• DESCRIPTION OF THE TASK
Below is a listing. Write out exactly its lines between the one holding "13달 전 조회 115" and the one holding "14달 전 조회 68", inclusive.

• PROVIDED DATA
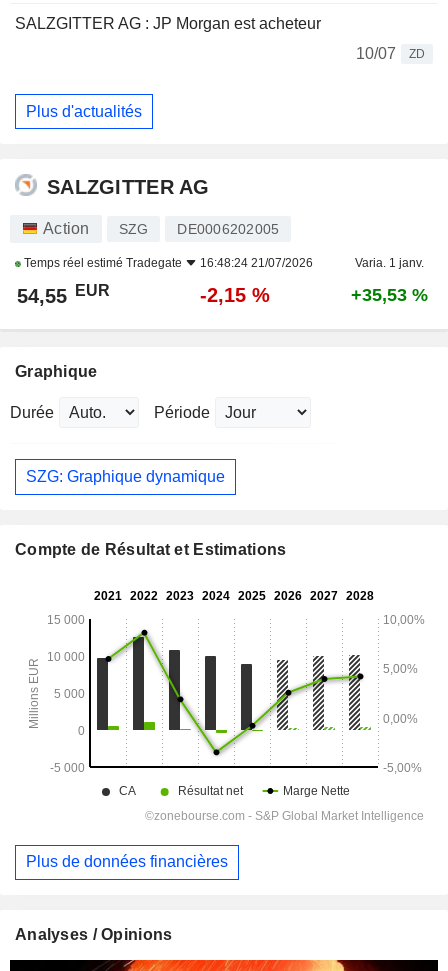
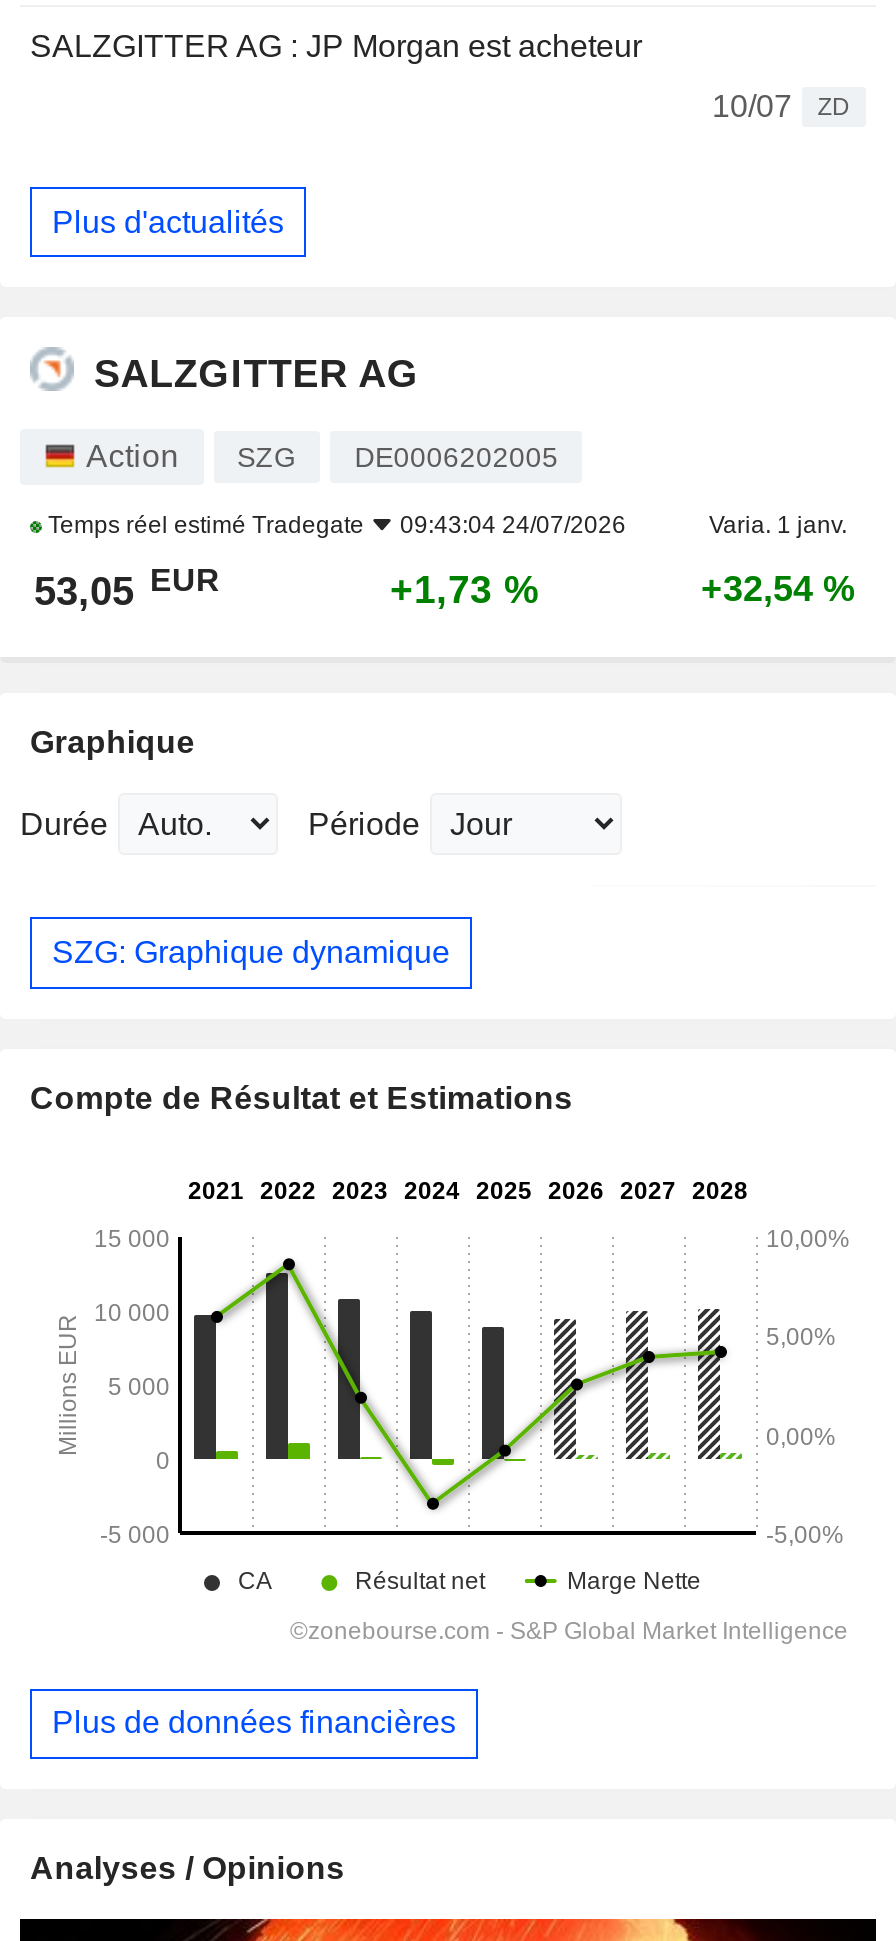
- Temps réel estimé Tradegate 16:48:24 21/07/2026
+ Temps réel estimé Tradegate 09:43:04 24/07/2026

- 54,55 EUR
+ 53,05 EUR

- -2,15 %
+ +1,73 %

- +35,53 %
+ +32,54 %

---

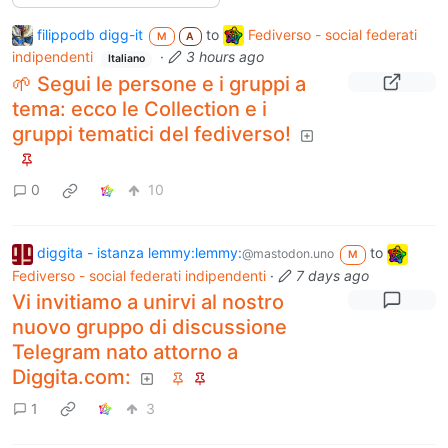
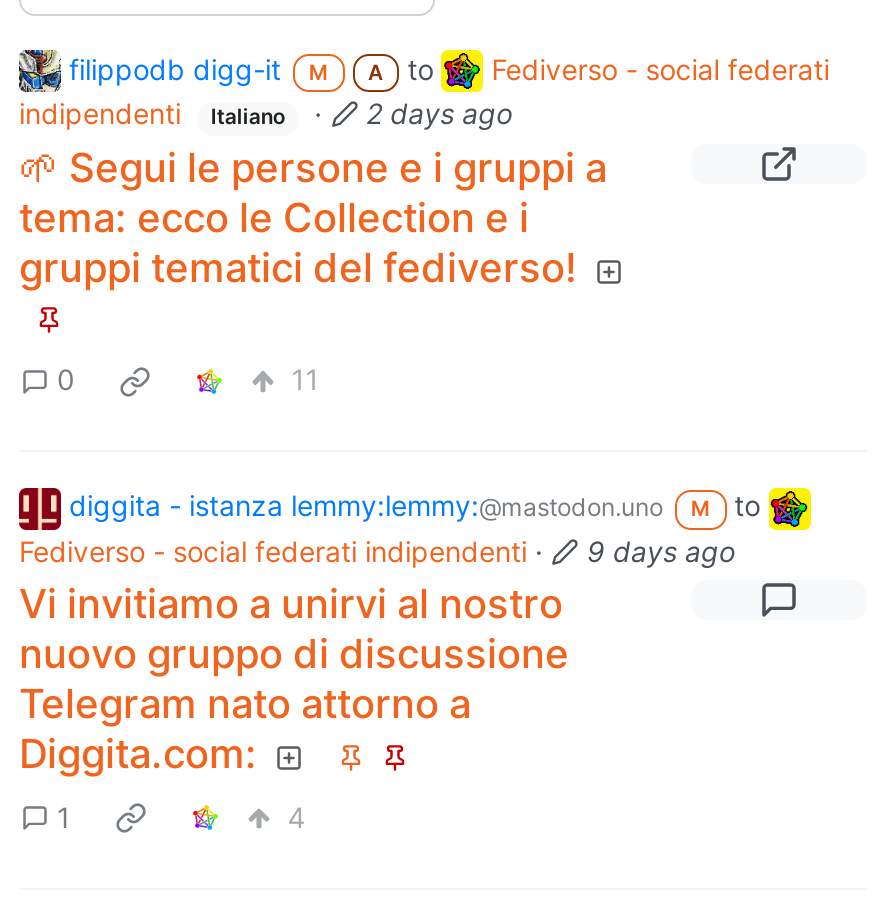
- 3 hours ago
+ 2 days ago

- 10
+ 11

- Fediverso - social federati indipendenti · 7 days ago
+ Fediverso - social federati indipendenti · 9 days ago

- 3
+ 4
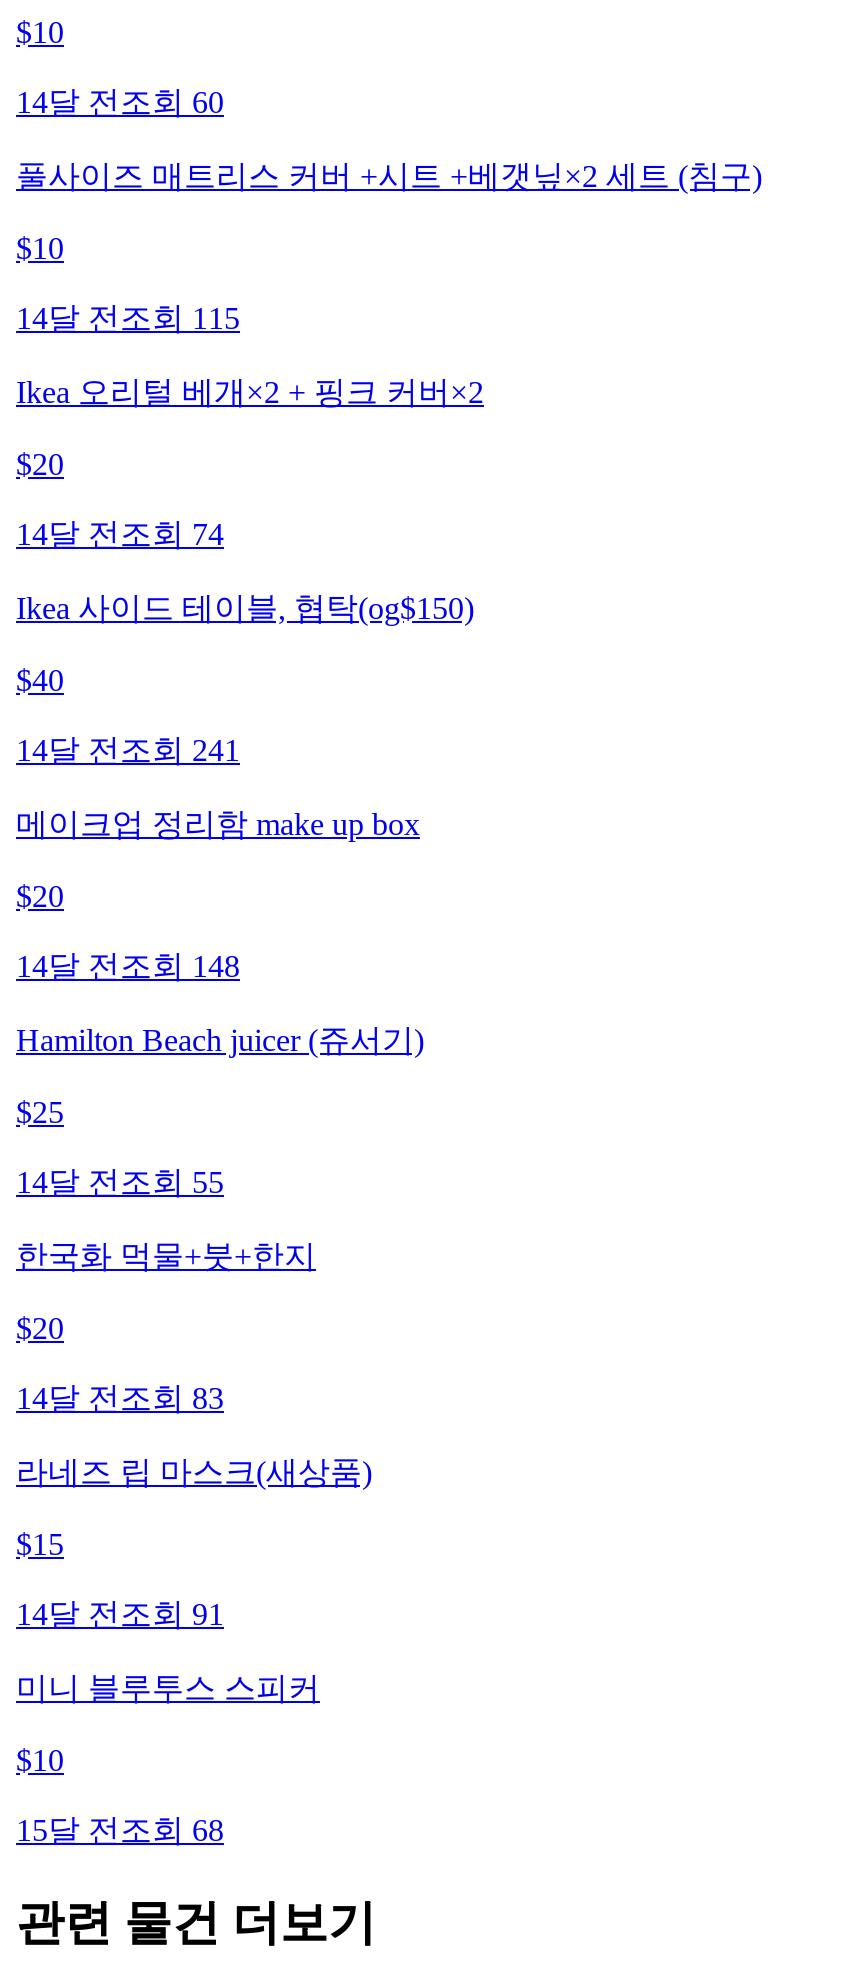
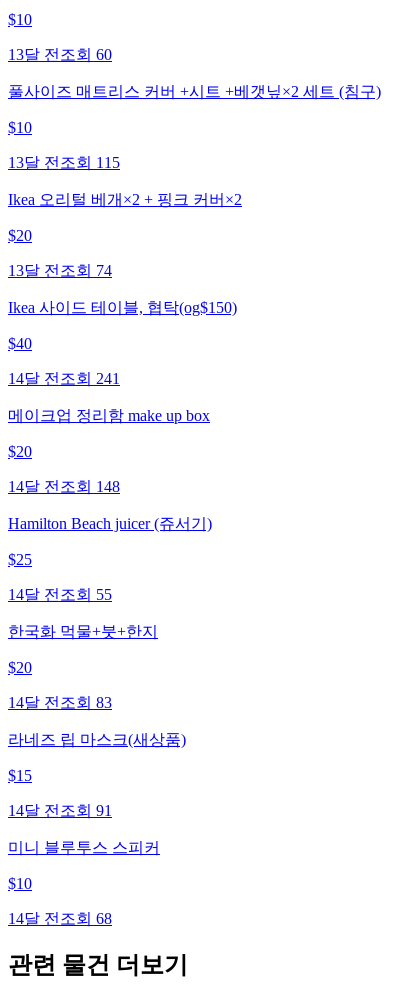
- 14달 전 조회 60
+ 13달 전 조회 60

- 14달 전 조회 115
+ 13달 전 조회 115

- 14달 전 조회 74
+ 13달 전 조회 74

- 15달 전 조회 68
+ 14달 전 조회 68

• ANSWER BOX
+ 13달 전 조회 115

- 14달 전 조회 74
+ 13달 전 조회 74

- 15달 전 조회 68
+ 14달 전 조회 68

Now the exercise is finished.